**Your task:** Leaving out the pictures, restate each record below word for word.

★ ★ ★ ★ ★

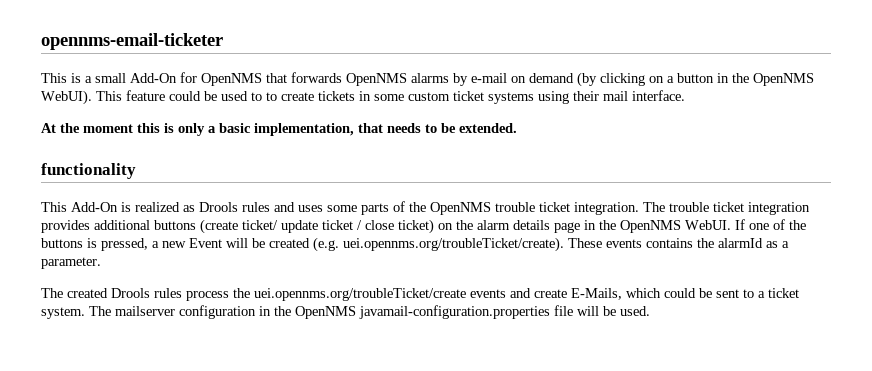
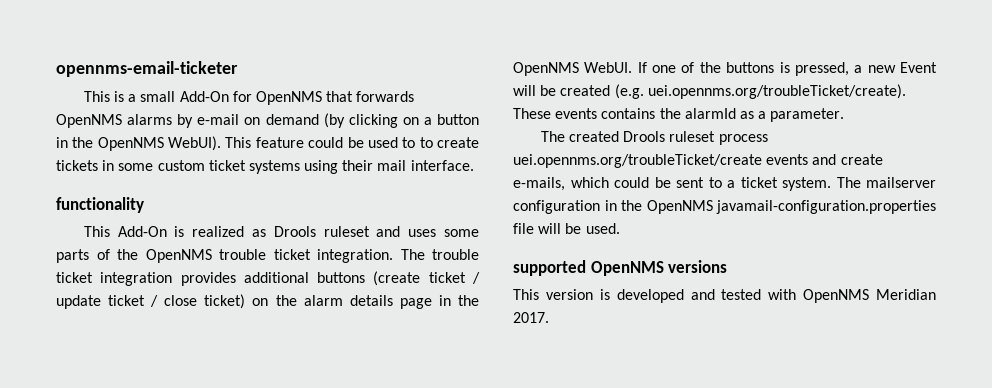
- At the moment this is only a basic implementation, that needs to be extended.
- This Add-On is realized as Drools rules and uses some parts of the OpenNMS trouble ticket integration.
+ This Add-On is realized as Drools ruleset and uses some parts of the OpenNMS trouble ticket integration.
- The trouble ticket integration provides additional buttons (create ticket/ update ticket / close ticket) on the alarm details page in the OpenNMS WebUI.
+ The trouble ticket integration provides additional buttons (create ticket / update ticket / close ticket) on the alarm details page in the OpenNMS WebUI.
- The created Drools rules process the uei.opennms.org/troubleTicket/create events and create E-Mails, which could be sent to a ticket system.
+ The created Drools ruleset process uei.opennms.org/troubleTicket/create events and create e-mails, which could be sent to a ticket system.
+ supported OpenNMS versions
+ This version is developed and tested with OpenNMS Meridian 2017.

★ ★ ★ ★ ★

**Answer to the problem:**
- At the moment this is only a basic implementation, that needs to be extended.
- This Add-On is realized as Drools rules and uses some parts of the OpenNMS trouble ticket integration.
+ This Add-On is realized as Drools ruleset and uses some parts of the OpenNMS trouble ticket integration.
- The trouble ticket integration provides additional buttons (create ticket/ update ticket / close ticket) on the alarm details page in the OpenNMS WebUI.
+ The trouble ticket integration provides additional buttons (create ticket / update ticket / close ticket) on the alarm details page in the OpenNMS WebUI.
- The created Drools rules process the uei.opennms.org/troubleTicket/create events and create E-Mails, which could be sent to a ticket system.
+ The created Drools ruleset process uei.opennms.org/troubleTicket/create events and create e-mails, which could be sent to a ticket system.
+ supported OpenNMS versions
+ This version is developed and tested with OpenNMS Meridian 2017.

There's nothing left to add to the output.